Outro modelo que vem ganhando espaço é a utilização de entregadores residentes nas próprias comunidades, capazes de navegar por vielas, acessos e mudanças frequentes na configuração urbana que muitas vezes não aparecem nos sistemas convencionais de roteirização.
Nova infraestrutura logística
De olho nesse mercado, a logtech carioca naPorta abriu sua terceira rodada de investimentos para acelerar a expansão da operação. A empresa é especialista na chamada “logística periférica” e conecta marketplaces, varejistas e operadores logísticos a consumidores localizados em favelas, comunidades e regiões com restrições de entrega.
Nos últimos quatro anos, a naPorta afirma ter multiplicado sua operação em mais de 50 vezes, ultrapassando 7 milhões de entregas e expandindo sua presença para mais de 6 mil localidades em todo o país.
O modelo da empresa utiliza sistemas próprios integrados em uma plataforma de Logistics as a Service (LaaS), incluindo torre de controle, aplicativos para entregadores, central de atendimento e ferramentas de gestão de coletas e distribuição. Atualmente, mais de 300 entregadores atuam diariamente na operação. Desde a criação da companhia, mais de R$ 9 milhões já foram repassados a parceiros logísticos.
Segundo a empresa, os recursos captados na nova rodada serão destinados principalmente à expansão territorial da operação e ao desenvolvimento de novas ferramentas tecnológicas para gestão da última milha.
O segmento também vem impulsionando o desenvolvimento de soluções específicas para a logística periférica, como torres de controle dedicadas, aplicativos de gestão da última milha, georreferenciamento de endereços e sistemas de acompanhamento em tempo real.
Na prática, operadores especializados começam a construir uma nova camada de infraestrutura logística baseada em dados, tecnologia e inteligência territorial.

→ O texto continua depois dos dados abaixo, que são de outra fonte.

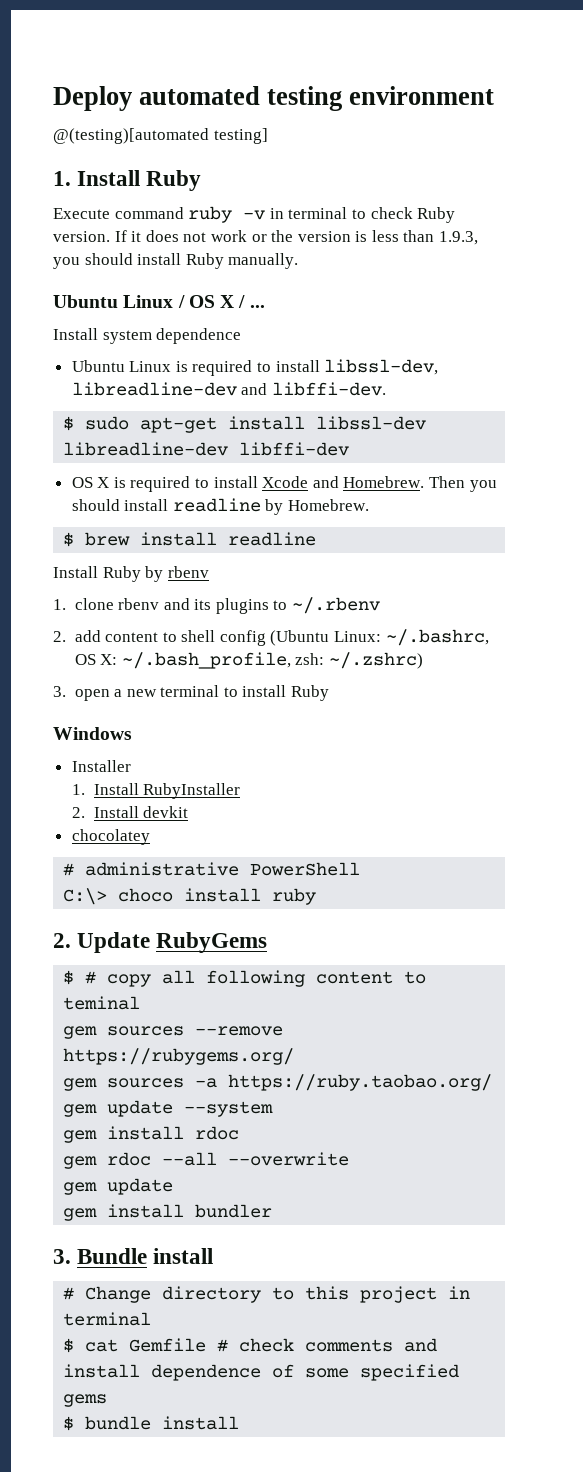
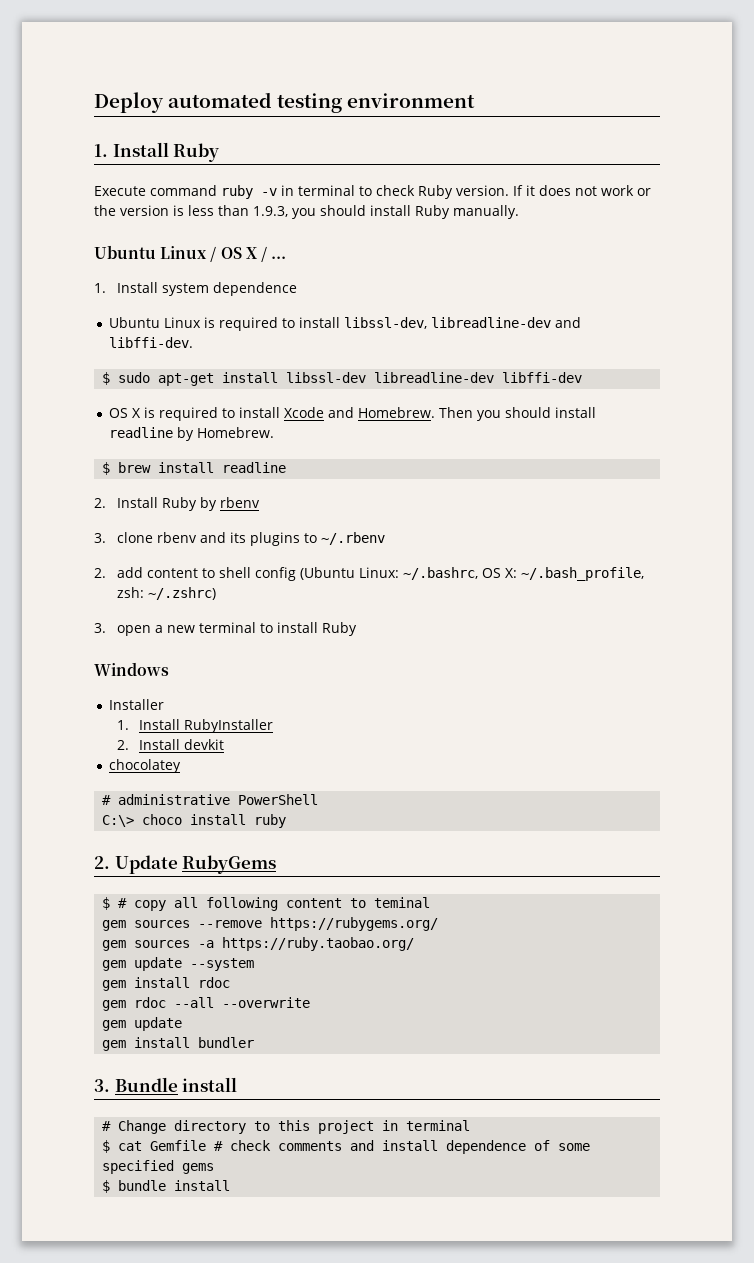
[53,128,268,144] // @(testing)[automated testing] -> (476, 100) none
(265, 306) none -> [94,283,106,293] 1.
(317, 539) none -> [94,498,106,508] 2.
[53,599,66,610] 1. -> [94,533,106,543] 3.

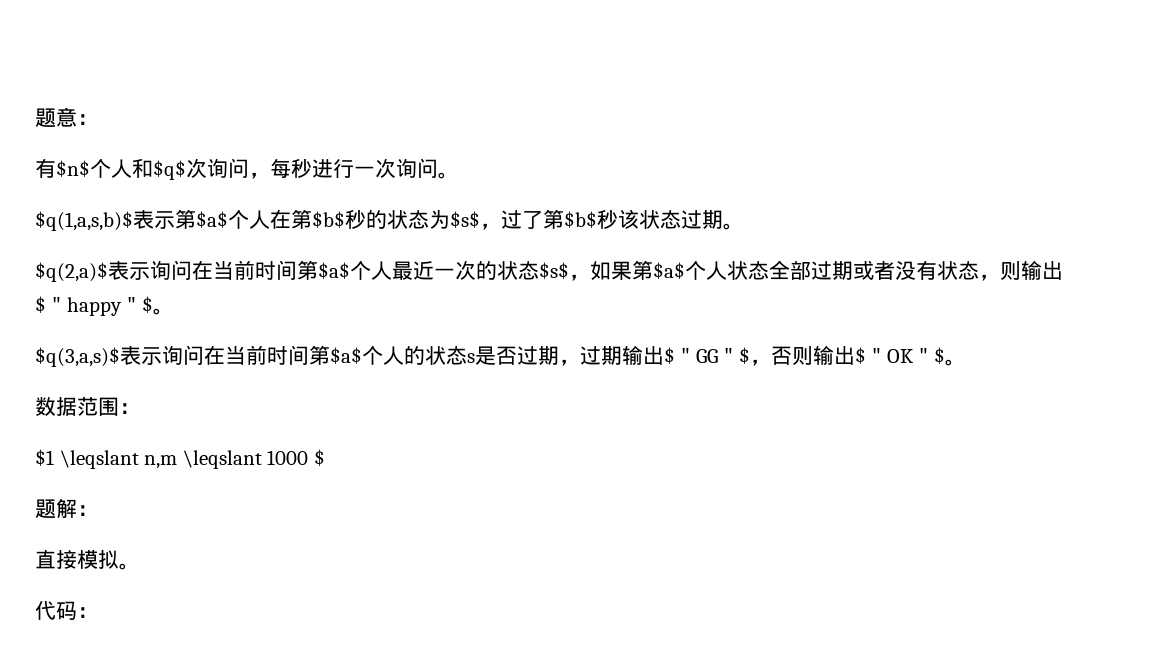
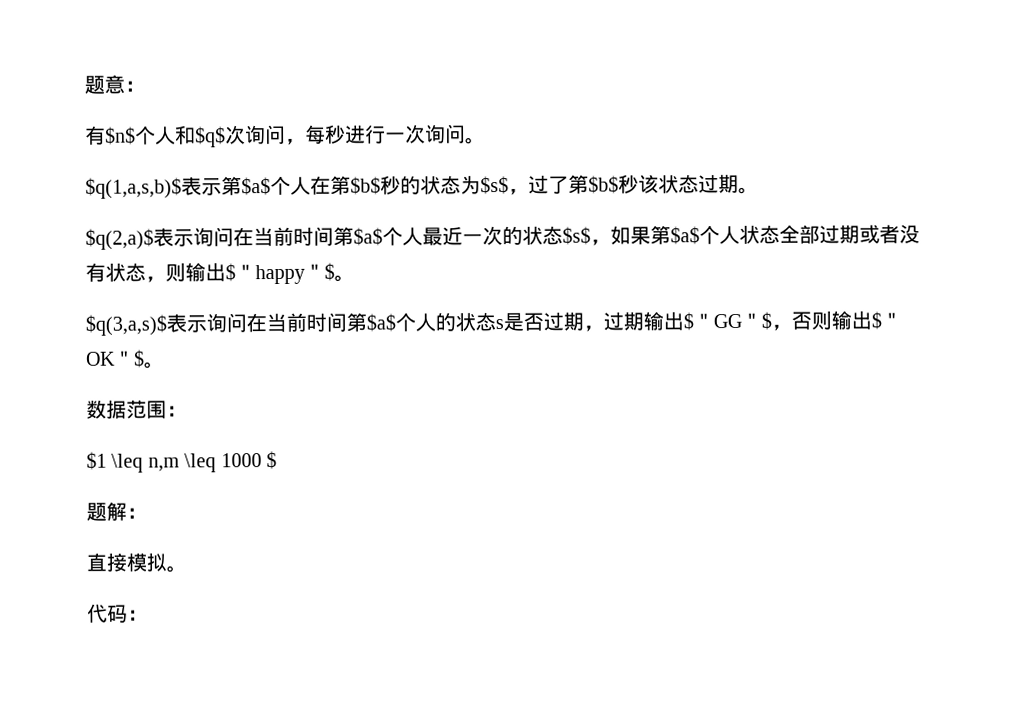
[59,450,262,469] \leqslant n,m \leqslant -> [111,453,217,473] \leq n,m \leq

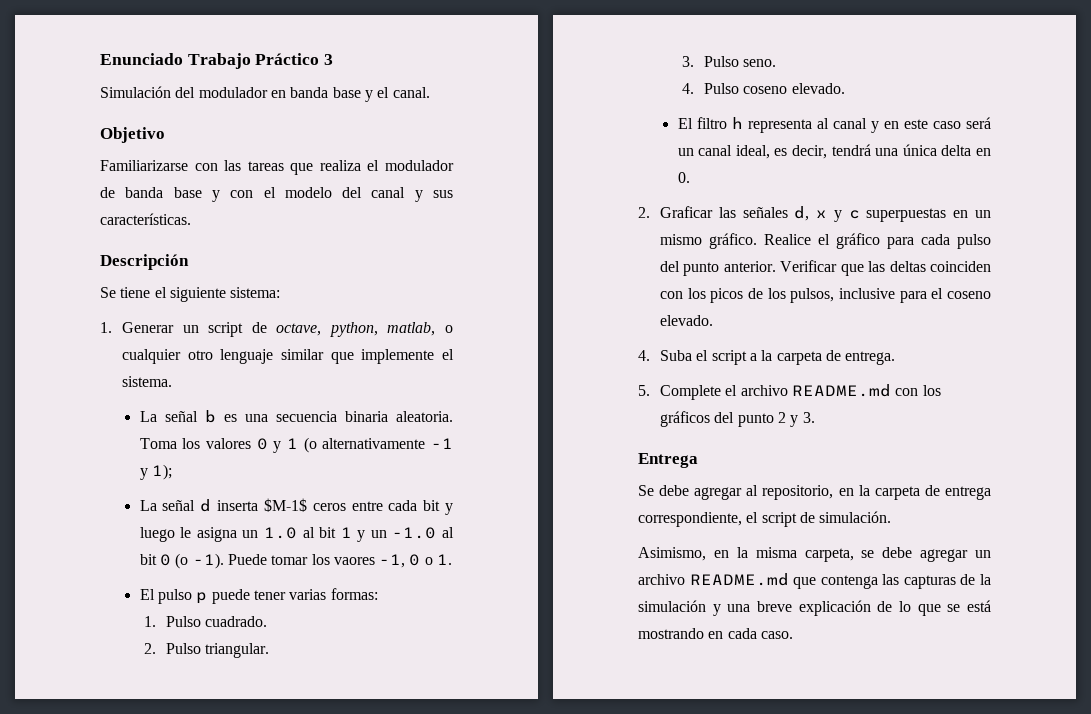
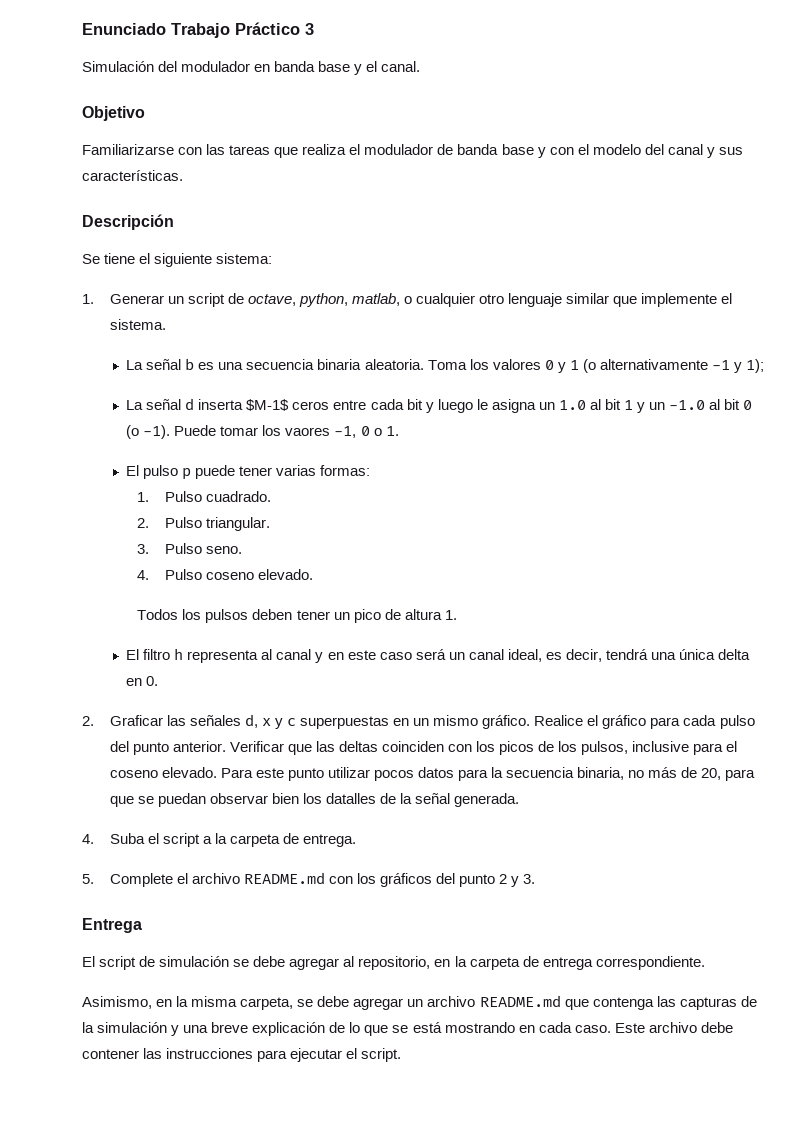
(845, 88) none -> [137,609,457,623] // Todos los pulsos deben tener un pico de altura 1.
(714, 320) none -> [220,767,756,781] [109,793,520,807] Para este punto utilizar pocos datos para la secuencia binaria, no más de 20, para que se puedan observar bien los datalles de la señal generada.
[638,485,654,496] Se -> [82,956,250,970] El script de simulación se
[638,511,892,527] correspondiente, el script de simulación. -> [595,956,705,970] correspondiente.
(793, 635) none -> [614,1022,733,1033] [82,1048,402,1062] Este archivo debe contener las instrucciones para ejecutar el script.

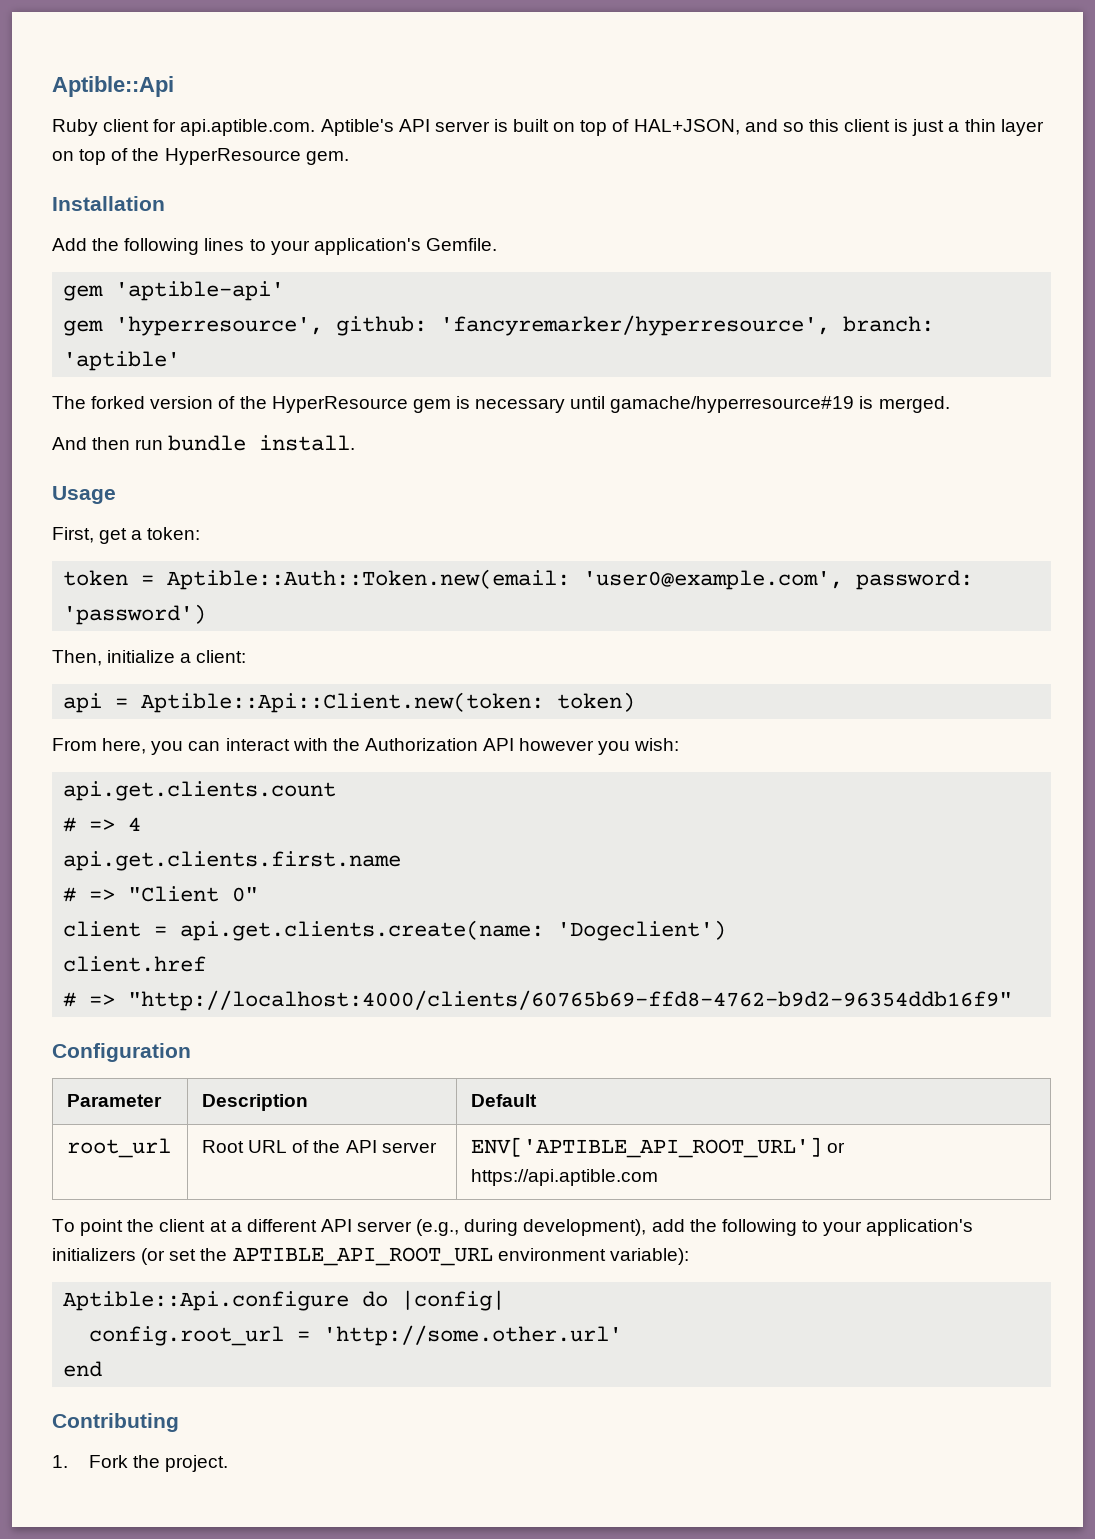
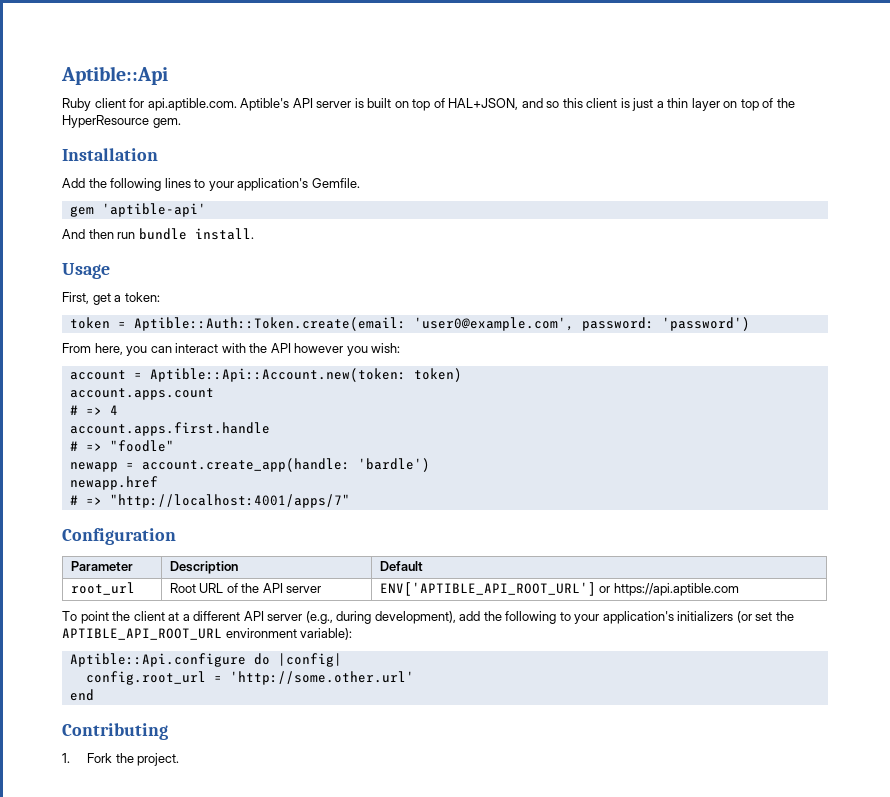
[63,315,935,336] [63,351,181,371] [52,396,950,413] // gem 'hyperresource', github: 'fancyremarker/hyperresource', branch: 'aptible' // The forked version of the HyperResource gem is necessary until gamache/hyperresource#19 is merged. -> (206, 210) none
[167,569,571,590] Aptible::Auth::Token.new(email: -> [133,317,406,331] Aptible::Auth::Token.create(email:
[52,650,247,666] [63,692,636,713] // Then, initialize a client: // api = Aptible::Api::Client.new(token: token) -> (750, 324) none
[364,738,478,751] Authorization -> (268, 348) none
[63,781,337,801] api.get.clients.count -> [69,368,462,382] [69,388,214,400] account = Aptible::Api::Account.new(token: token) // account.apps.count
[63,851,402,871] [63,886,259,902] [63,920,727,941] [63,956,207,972] [63,990,1013,1011] api.get.clients.first.name // # => "Client 0" // client = api.get.clients.create(name: 'Dogeclient') // client.href // # => "http://localhost:4000/clients/60765b69-ffd8-4762-b9d2-96354ddb16f9" -> [69,422,270,436] [69,440,174,452] [69,458,430,472] [69,476,158,490] [69,494,350,508] account.apps.first.handle // # => "foodle" // newapp = account.create_app(handle: 'bardle') // newapp.href // # => "http://localhost:4001/apps/7"

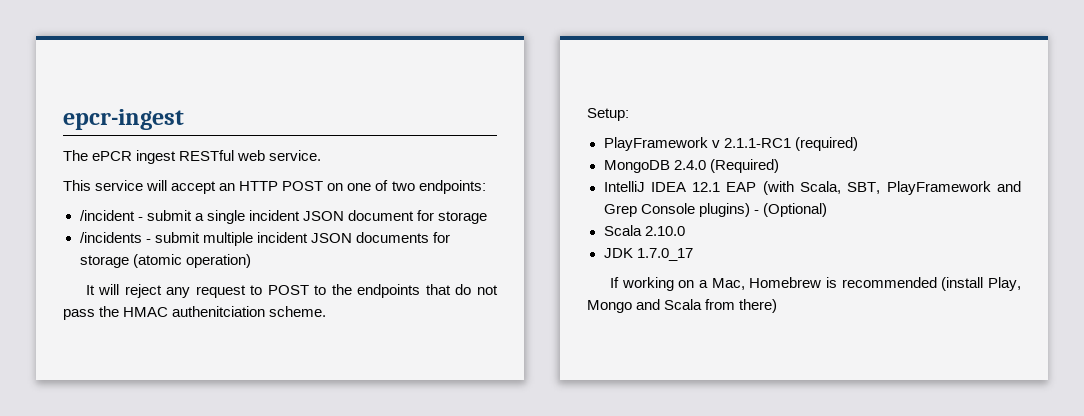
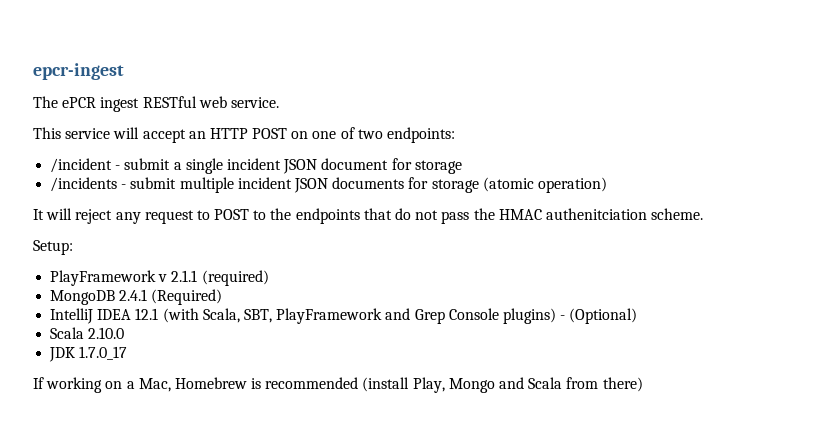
[723,138,791,148] 2.1.1-RC1 -> [171,270,198,282] 2.1.1
[673,160,706,170] 2.4.0 -> [119,289,148,301] 2.4.1
[726,182,757,192] EAP -> (159, 314) none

A próxima fronteira da logística urbana
A demanda crescente desse contingente de consumidores tem levado marketplaces, varejistas e operadores logísticos a buscar alternativas capazes de ampliar a cobertura das entregas e reduzir índices de devolução e insucesso operacional.
Embora ainda representem uma parcela relativamente pequena do mercado total de encomendas, operadores especializados começam a ocupar uma posição estratégica ao transformar territórios antes considerados de difícil atendimento em novos mercados para o comércio eletrônico brasileiro.
Se na última década o desafio do varejo digital foi democratizar os meios de pagamento e ampliar o acesso ao comércio eletrônico, o próximo passo parece ser a democratização do acesso à entrega. Nesse contexto, a capacidade de entregar onde o CEP não chega tende a se transformar em uma das principais vantagens competitivas da logística urbana nos próximos anos.